What Can We Make of Lukas Podolski's Recent Slump for Arsenal?
To have watched him in action throughout September and into the first couple of weeks of October, one couldn't have helped being impressed by his tenacity and dedication to the cause. In recent weeks, however, he has been a mere footnote on some increasingly despairing Arsenal performances.
According to WhoScored.com, in the 81 minutes he was on the pitch, the German forward failed to take a shot on goal, made zero key passes, completed 74 percent of his passing and only touched the ball 39 times (53 less than Santi Cazorla and nine less than Aaron Ramsey, who only played 52 minutes of the game).
If one compares these statistics with his performance in the 3-1 win at West Ham, where he took three shots, made six key passes, completed 89 percent of his passing and touched the ball 55 times, the drop in form is quite incredible.
The numbers only tell half of the tale, of course.
He has been a completely different player at the Emirates to the one that some Gunners fans expected when he signed in the summer. But can those who have followed Podolski's career in Germany really be surprised by his latest slump?
Often accused of disappearing for long spells, the German forward has enthralled and delighted in equal measure during his career. A true enigma, his best season to date came during a term in which his beloved club were relegated.
On the international scene, he has often been world class, and yet when his country needed him most in the recent Euro 2012 semifinals, he was nowhere to be found. His desire to win isn't in question here, only his inability to be productive on a consistent basis.
Off the pitch, he is not the barnstorming leader some mistakenly think of him as; he's more a sort of friendly face amongst a crowd in the dressing room. Whilst the Gunners are in desperate need of a strong, Patrick Viera-esque leader, he is unfortunately not it.

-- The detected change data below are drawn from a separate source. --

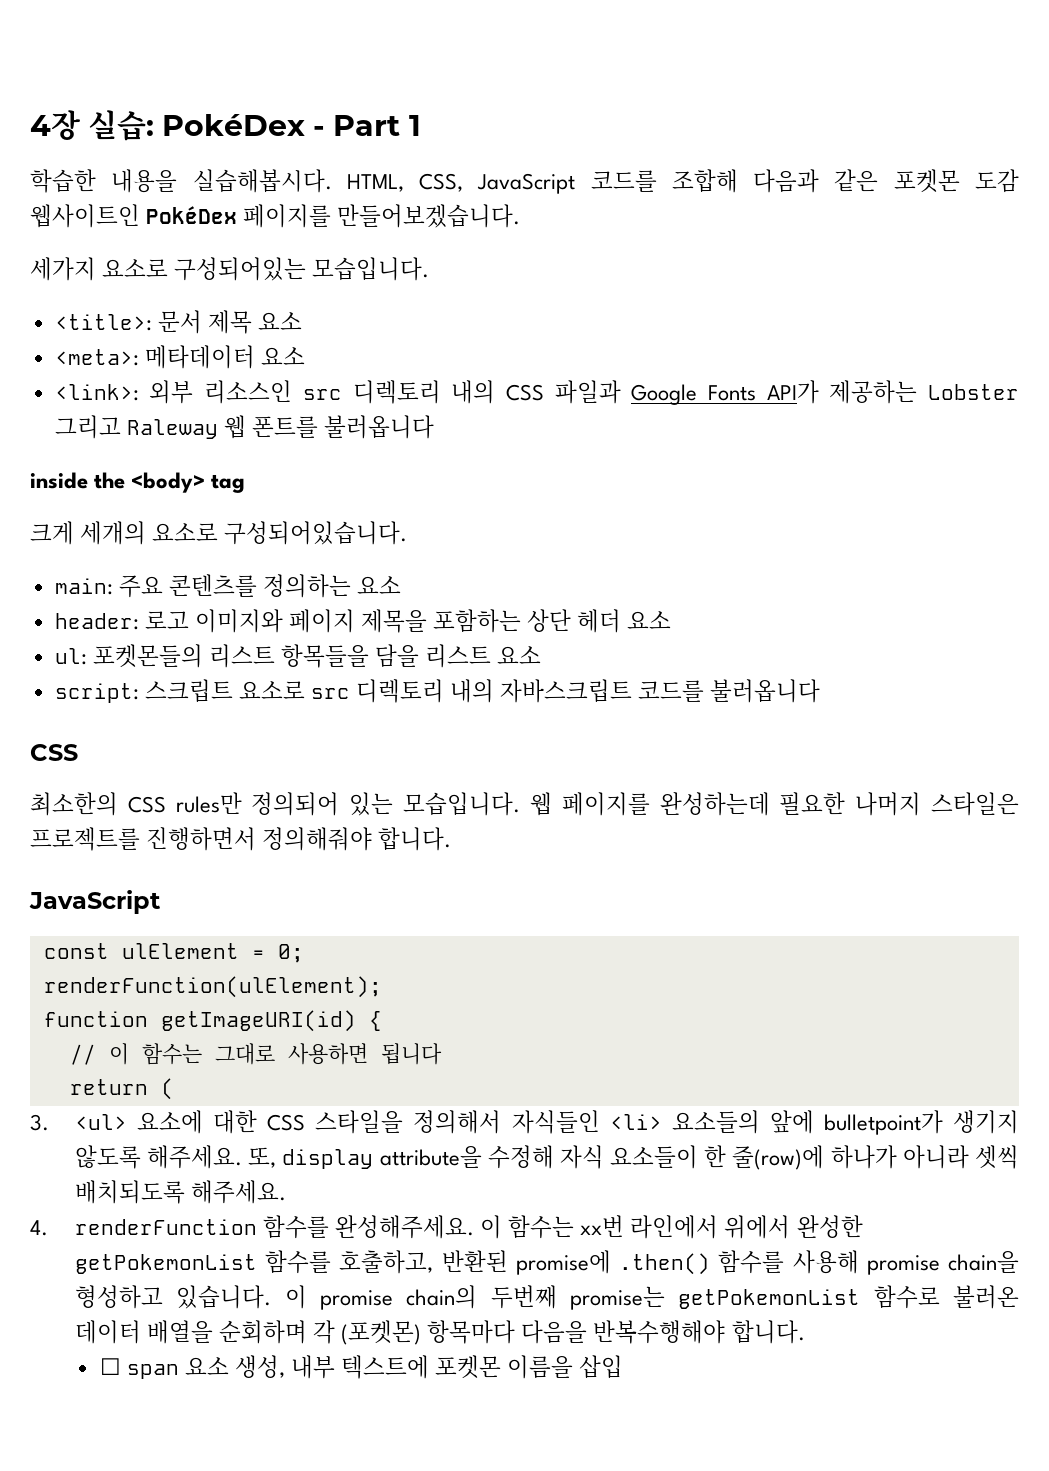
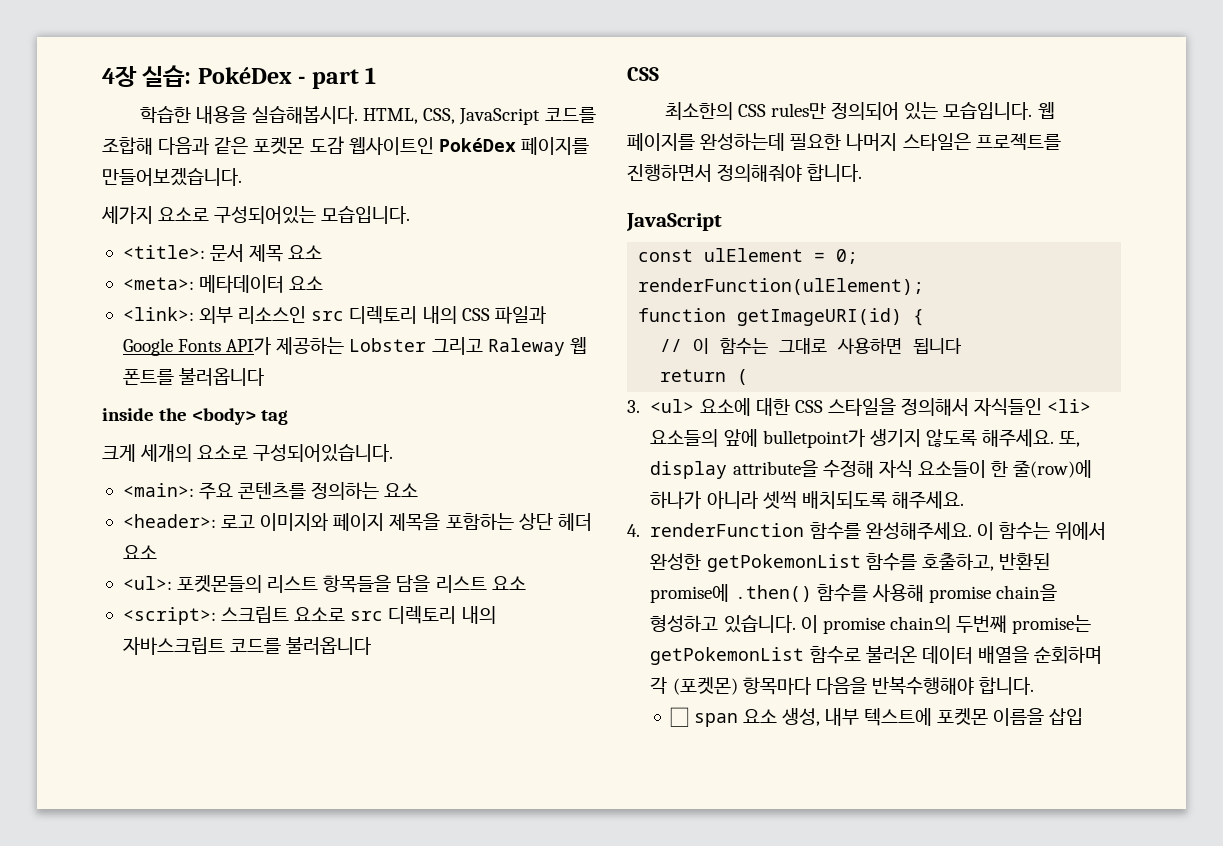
[333,115,401,136] Part -> [311,69,359,89] part
[54,578,113,595] main: -> [122,483,194,497] <main>:
[54,613,139,630] header: -> [122,514,216,528] <header>:
[54,648,87,665] ul: -> [122,576,172,590] <ul>:
[54,683,139,703] script: -> [122,607,216,625] <script>:
[580,1215,719,1239] xx번 라인에서 -> (1051, 531) none

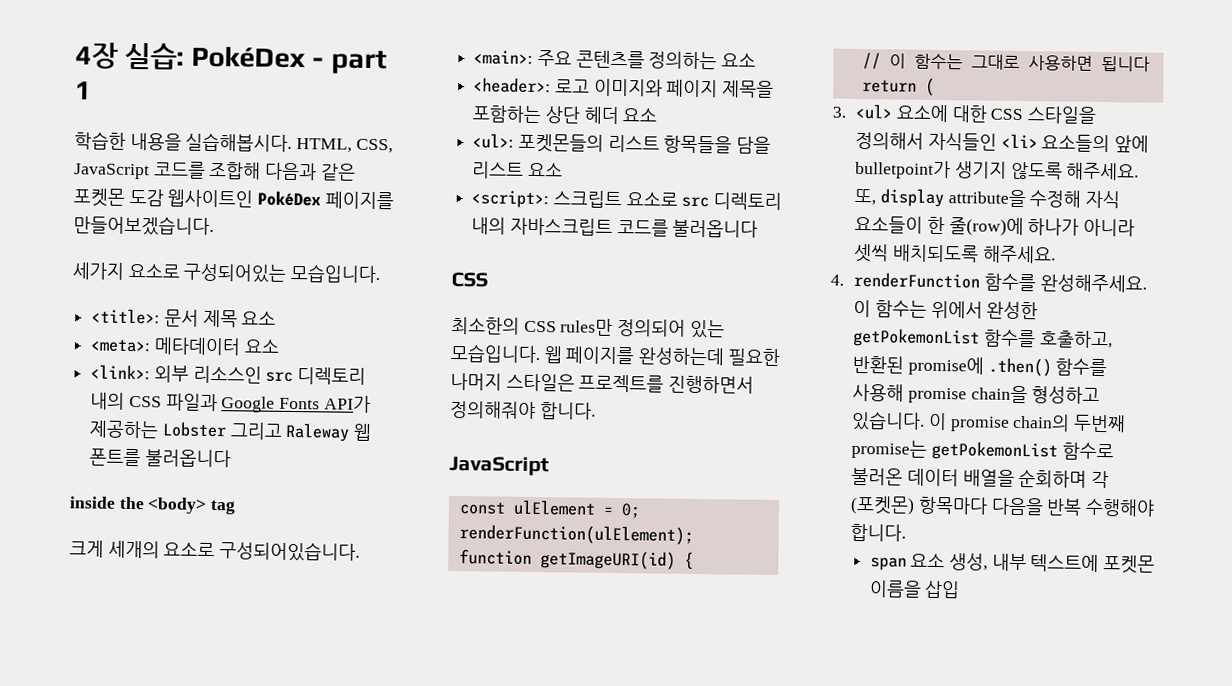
[872,676,1035,695] [670,707,690,727] 반복수행해야 합니다. // ☐ -> [1046,498,1156,517] [850,523,907,542] 반복 수행해야 합니다. //

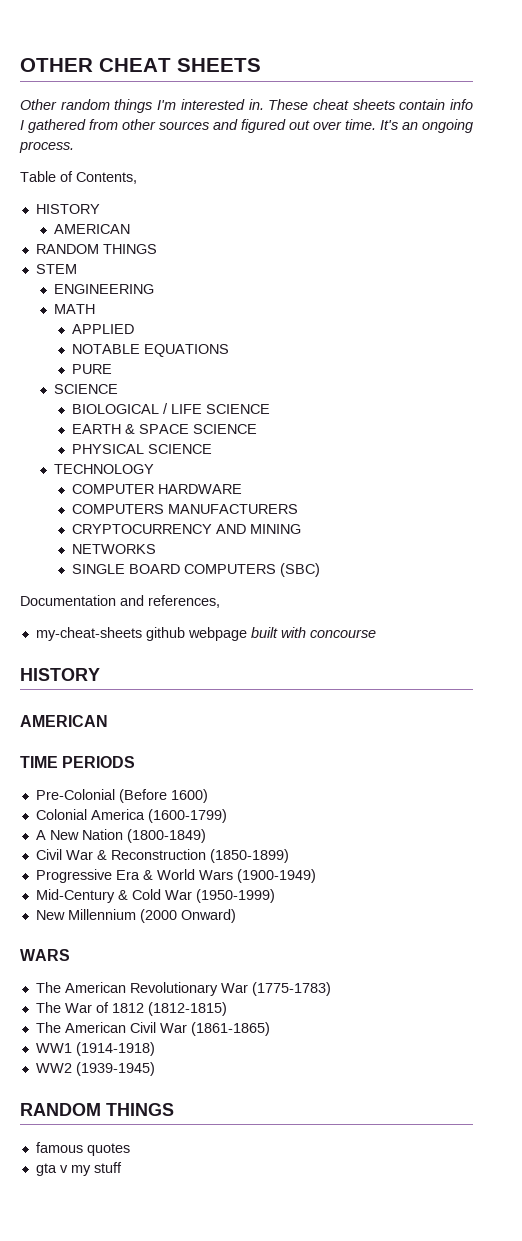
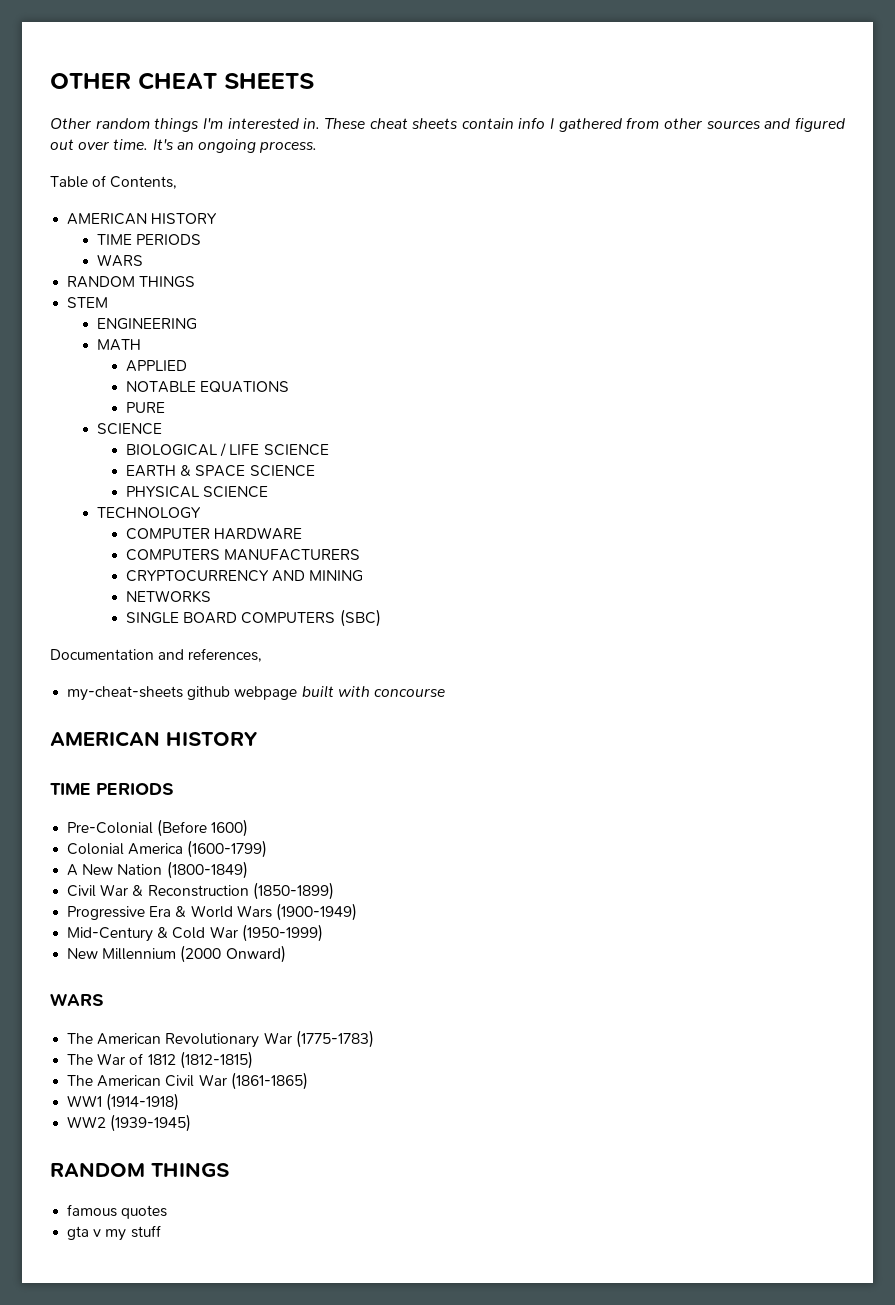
[35,204,100,214] [53,224,130,234] HISTORY // AMERICAN -> [67,213,218,225] [96,234,201,245] [96,254,143,267] AMERICAN HISTORY // TIME PERIODS // WARS
[20,668,100,681] [20,715,108,727] HISTORY // AMERICAN -> [50,731,258,747] AMERICAN HISTORY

He was bought by Arsene Wenger more for his productivity—to supply goals and assists on a regular basis—but at the moment, he is just not delivering.
But why is this? Why does the man who had told reporters less than a month ago that "I just love the job I have, I love to play at the training ground, in the stadiums and on the street with friends," currently look like he'd rather be anywhere else during games (via The Sun)?
I'm inclined to believe his recent poor form isn't as a result of homesickness or inability to adapt to the English game—if anything, the Premier League suits his direct, uncompromising style of football to a tee.
It's not because he's being played out of position either. Podolski has played many a cracker in the left-forward role he now inhabits at Arsenal during his career.
Rather, this is the player Wenger bought—pure and simple.
This is Lukas Podolski, the man who arrived at Bayern hailed as the future of German football and was eventually sent back to midtable strugglers Koln, having scored only 15 goals in 71 Bundesliga games.
We all marvelled at his 18 goals in a relegation season at the RheinEnergieStadion, but considering that Yakubu scored 17 for the terrible Blackburn Rovers in the Premier League last season, such a stat line should really be taken with a grain of salt.
Football is about team success, not that of the individual.
In a way, he perfectly represents the fortunes of Arsenal. He is capable of playing some sublime football and enthralling fans with his entertaining style, and he's also capable of going on barren runs of form where the casual fan couldn't be blamed for not being aware he was even on the pitch.
Is this the type of character that is going to lead Arsene Wenger's side in that final step back to the top level?
Of course, the Gunners could still succeed with Podolski—and probably will—it just won't be because of him.
What do you make of Podolski's recent performances? Is his lack of form damaging Arsenal's chances?